Die Berliner mussten auf wichtige Spieler verzichten: Kennet Eichhorn und Paul Seguin fehlten wegen Sperren, während Stürmer Dawid Kownacki krankheitsbedingt ausfiel. Über weite Strecken des Spiels mangelte es der Mannschaft an Dynamik und Präsenz.
Die Entscheidung fiel in der 62. Minute, als Laurin Ulrich für Magdeburg das 1:0 erzielte. Herthas beste Chance vergab Marten Winkler nur fünf Minuten später, als er die einzige klare Torgelegenheit nicht nutzen konnte. Luca Schuler, der gegen seinen Ex-Verein antrat, räumte später ein, dass die Offensive zu wenig Druck aufgebaut habe.

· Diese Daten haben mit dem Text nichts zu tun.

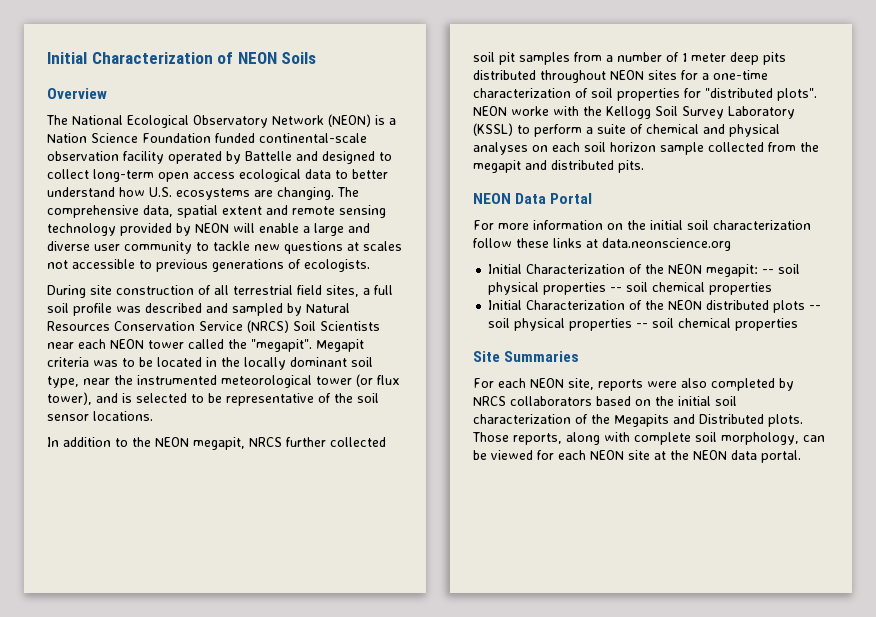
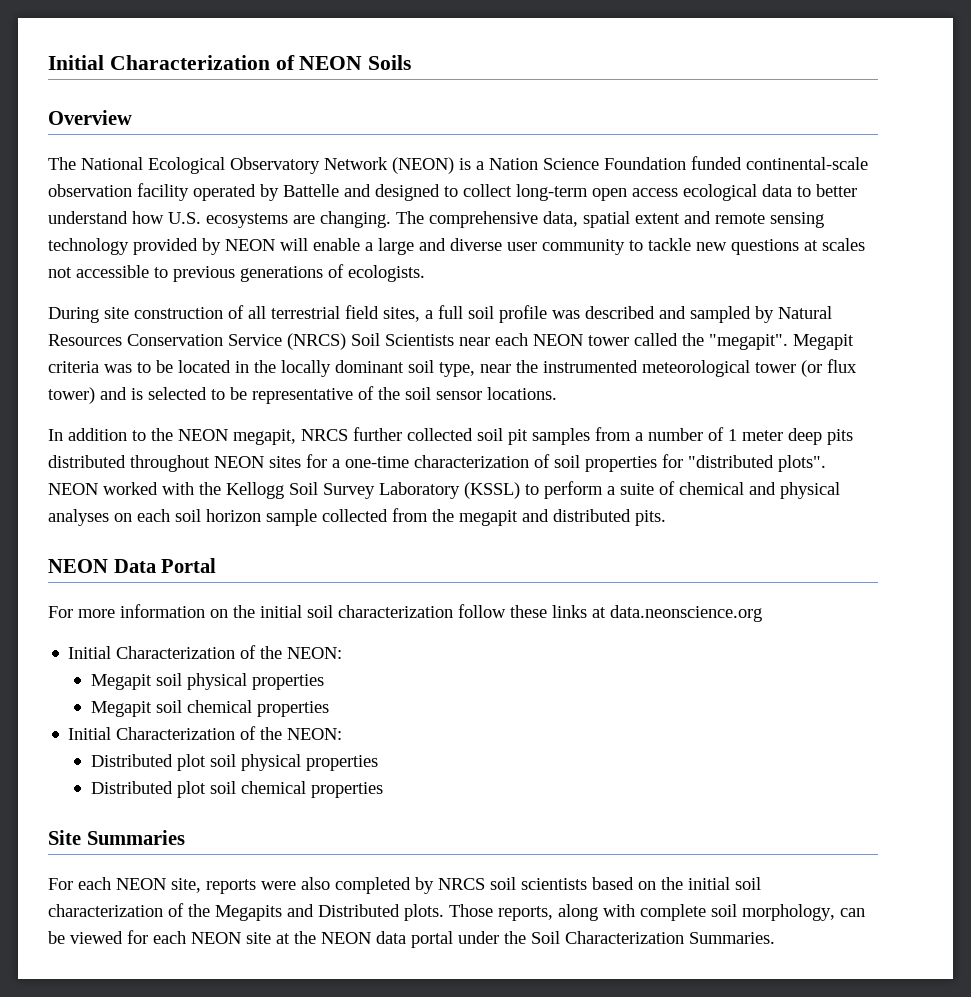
[47,392,92,405] tower), -> [48,387,95,404] tower)
[511,106,549,116] worke -> [103,482,158,495] worked
[668,264,801,277] [488,282,623,295] NEON megapit: -- soil physical properties -- -> [287,647,343,659] [90,673,324,690] [90,701,152,717] NEON: // Megapit soil physical properties // Megapit
[668,300,822,313] [488,318,649,331] NEON distributed plots -- soil physical properties -- -> [287,728,343,740] [90,754,378,771] [90,781,206,798] NEON: // Distributed plot soil physical properties // Distributed plot
[510,396,592,406] collaborators -> [490,877,587,890] soil scientists
[761,450,801,463] portal. -> [411,931,775,948] portal under the Soil Characterization Summaries.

Nach dem Schlusspfiff forderte Leitl eine radikale Wende in den verbleibenden beiden Saisonspielen. Hertha empfängt zunächst die SpVgg Greuther Fürth, bevor es zum Saisonfinale nach Bielefeld gegen Arminia geht.
Mit nur noch zwei Partien bleibt der Hauptstadtklub unter Zugzwang, um aus einer enttäuschenden Saison noch etwas zu retten. Leitl betonte, dass dringend eine deutliche Leistungssteigerung nötig sei. Nun gilt es, sich zu sammeln – bevor es am kommenden Wochenende im heimischen Stadion gegen Greuther Fürth weitergeht.